[[ THE RECORDS open ]]

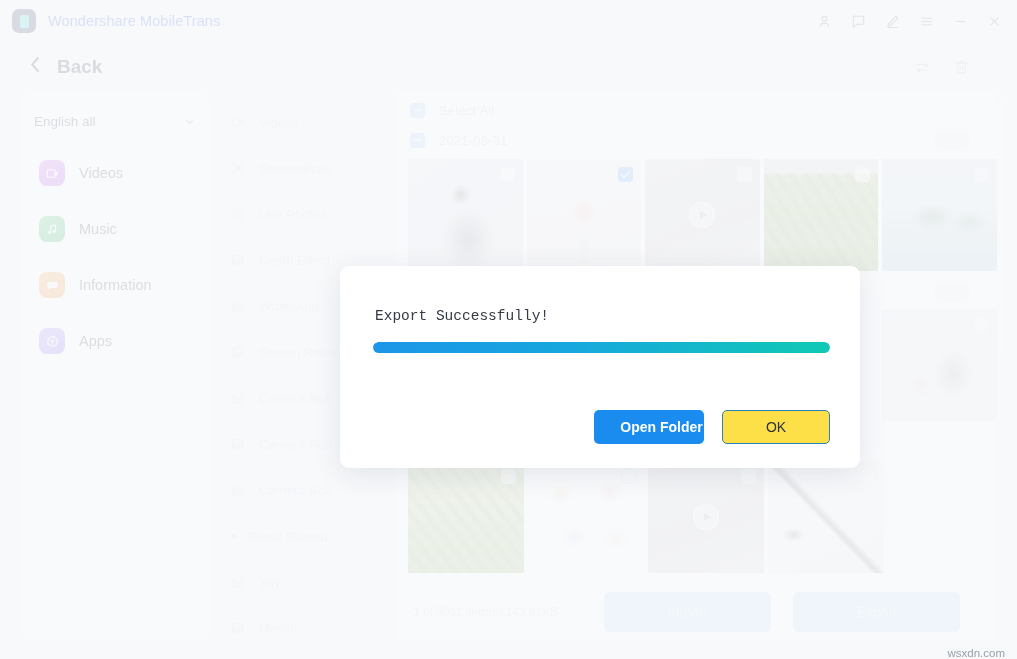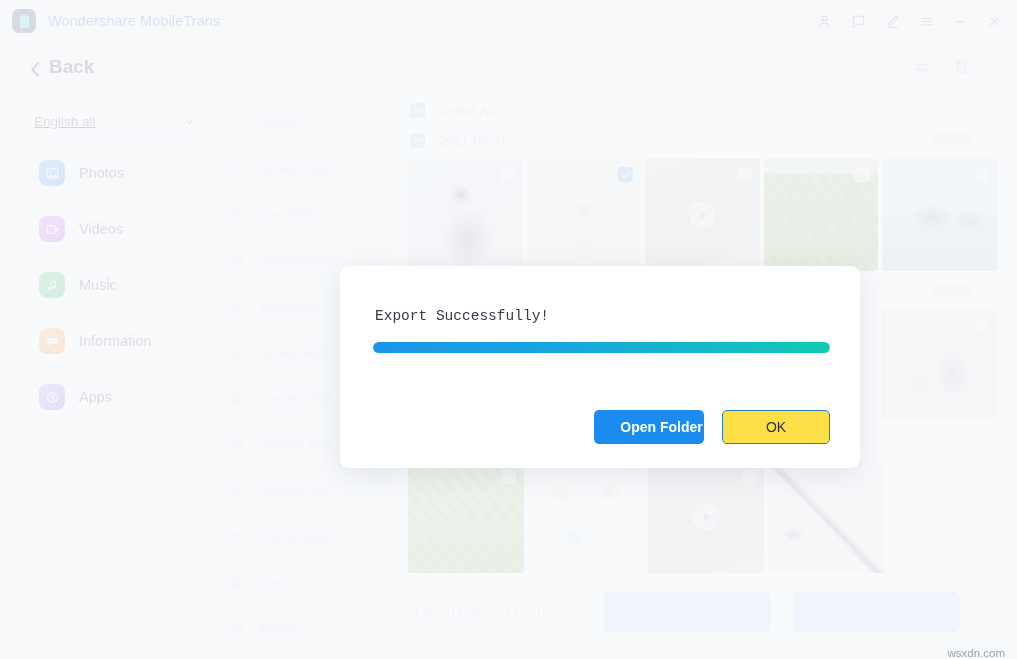--- a/index.html
+++ b/index.html
@@ -54,7 +54,7 @@
     display: flex; align-items: center;
   }
   .back-btn {
-    display: flex; align-items: flex-end; gap: 8px;
+    display: flex; align-items: flex-start; gap: 16px;
     margin-left: 30px; cursor: pointer;
   }
   .back-chev { color: #23272f; display: block; }

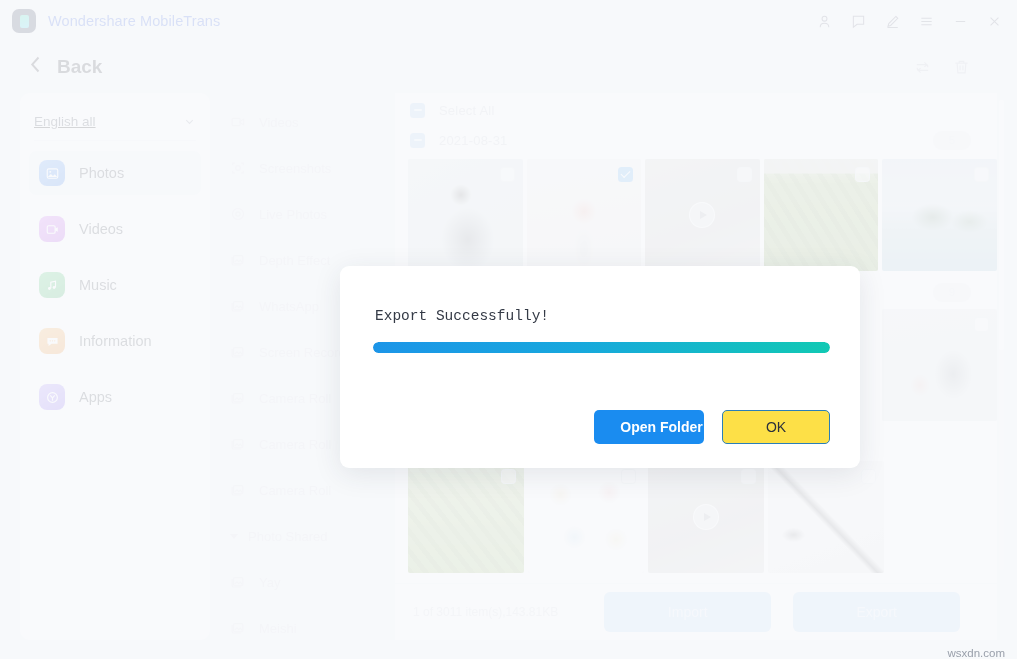--- a/index.html
+++ b/index.html
@@ -76,7 +76,6 @@
     display: flex; align-items: center;
     border-bottom: 1px solid #eef0f4;
     cursor: pointer;
-    text-decoration: underline;
   }
   .lang-label { font-size: 13.5px; color: #2d3340; }
   .lang-chev { margin-left: auto; color: #8b909c; display: flex; }

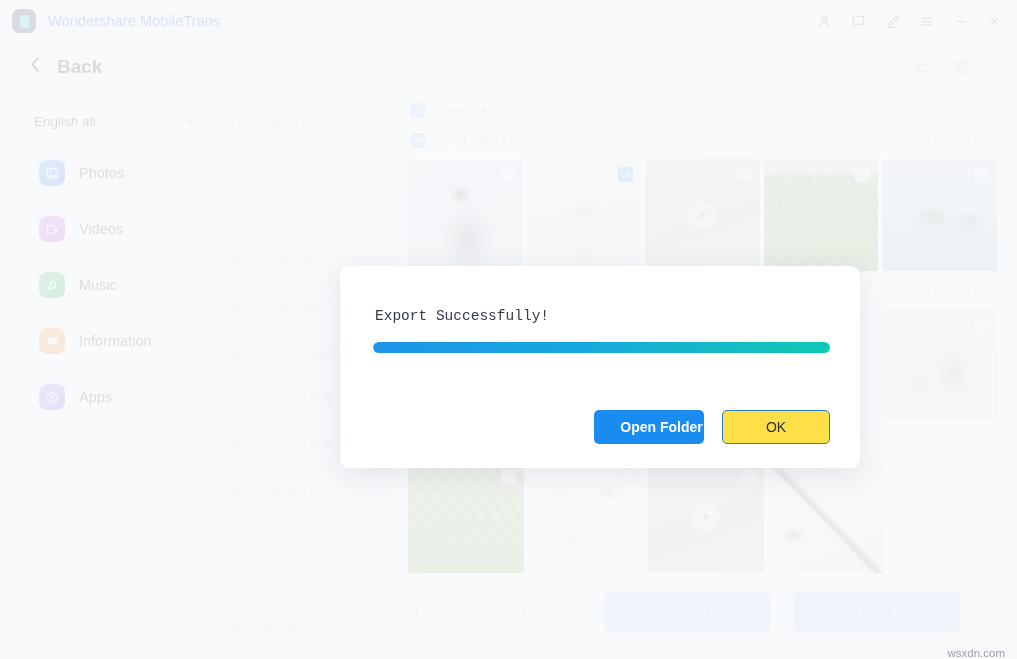--- a/index.html
+++ b/index.html
@@ -361,16 +361,6 @@
     </div>
     <div class="nav-list">
 
-      <div class="nav-item active">
-        <span class="nav-ico" style="background:linear-gradient(150deg,#4e95f5,#1f6ee6)">
-          <svg width="15" height="15" viewBox="0 0 16 16" fill="none" stroke="#fff" stroke-width="1.2">
-            <rect x="2.4" y="3" width="11.2" height="10" rx="1.6"></rect>
-            <circle cx="5.6" cy="6.2" r="1" fill="#fff" stroke="none"></circle>
-            <path d="M3 11.6l3.2-3.2 2.3 2.3 2-1.9 2.5 2.8" fill="#fff" stroke="none"></path>
-          </svg>
-        </span>
-        <span class="nav-label">Photos</span>
-      </div>
 
       <div class="nav-item">
         <span class="nav-ico" style="background:linear-gradient(150deg,#c95cf0,#a42fdb)">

[[ THE RECORDS closed ]]

If a line in the records holds the string "label", copy it.

ANSWER FOR THE TASK:
   .lang-label { font-size: 13.5px; color: #2d3340; }
-        <span class="nav-label">Photos</span>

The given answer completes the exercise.